» SUPPLIED DATA:
== Segment start ==

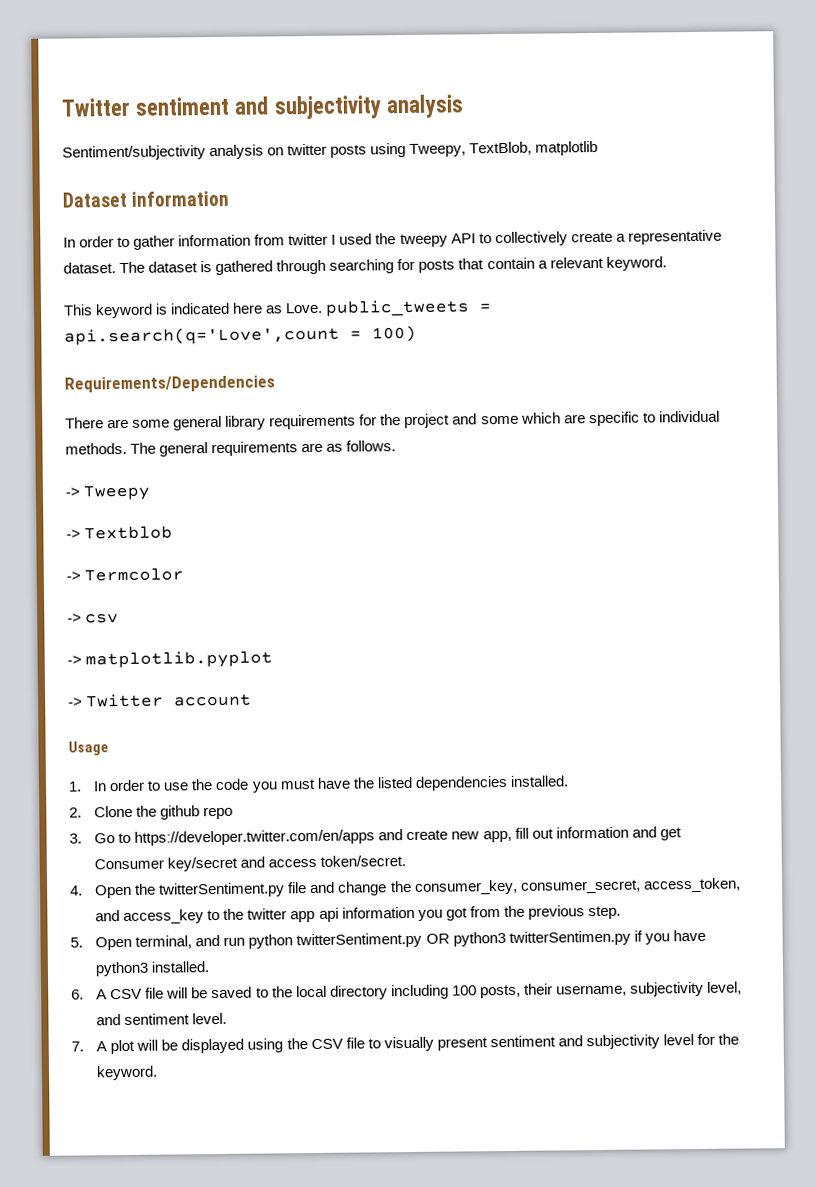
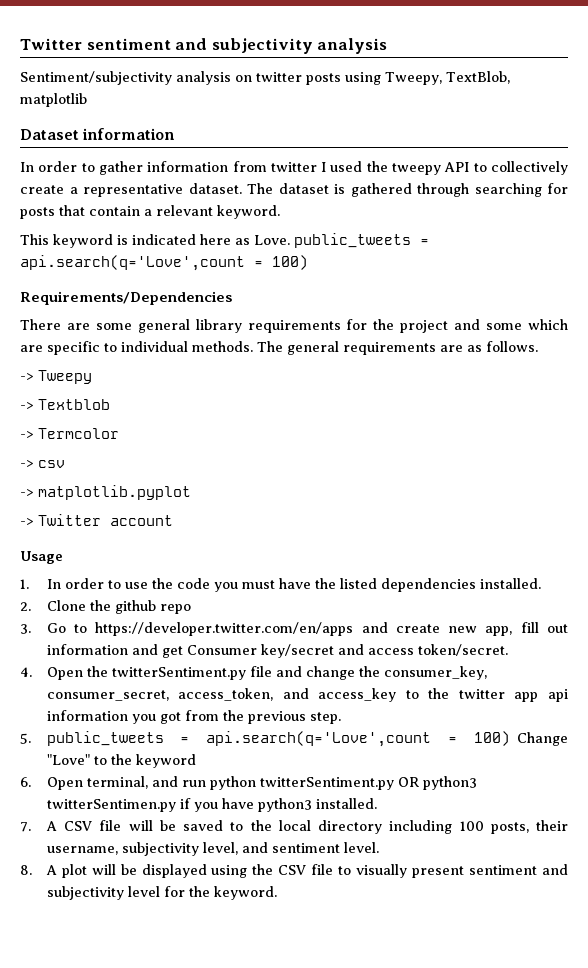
- 5. Open terminal, and run python twitterSentiment.py OR python3 twitterSentimen.py if you have python3 installed.
+ 5. public_tweets = api.search(q='Love',count = 100) Change "Love" to the keyword
+ 6. Open terminal, and run python twitterSentiment.py OR python3 twitterSentimen.py if you have python3 installed.
- 6. A CSV file will be saved to the local directory including 100 posts, their username, subjectivity level, and sentiment level.
+ 7. A CSV file will be saved to the local directory including 100 posts, their username, subjectivity level, and sentiment level.
- 7. A plot will be displayed using the CSV file to visually present sentiment and subjectivity level for the keyword.
+ 8. A plot will be displayed using the CSV file to visually present sentiment and subjectivity level for the keyword.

== Segment end ==

» EXERCISE DETAILS:
Where a line above holds the string "file", copy that line.

» YOUR RESPONSE:
- 6. A CSV file will be saved to the local directory including 100 posts, their username, subjectivity level, and sentiment level.
+ 7. A CSV file will be saved to the local directory including 100 posts, their username, subjectivity level, and sentiment level.
- 7. A plot will be displayed using the CSV file to visually present sentiment and subjectivity level for the keyword.
+ 8. A plot will be displayed using the CSV file to visually present sentiment and subjectivity level for the keyword.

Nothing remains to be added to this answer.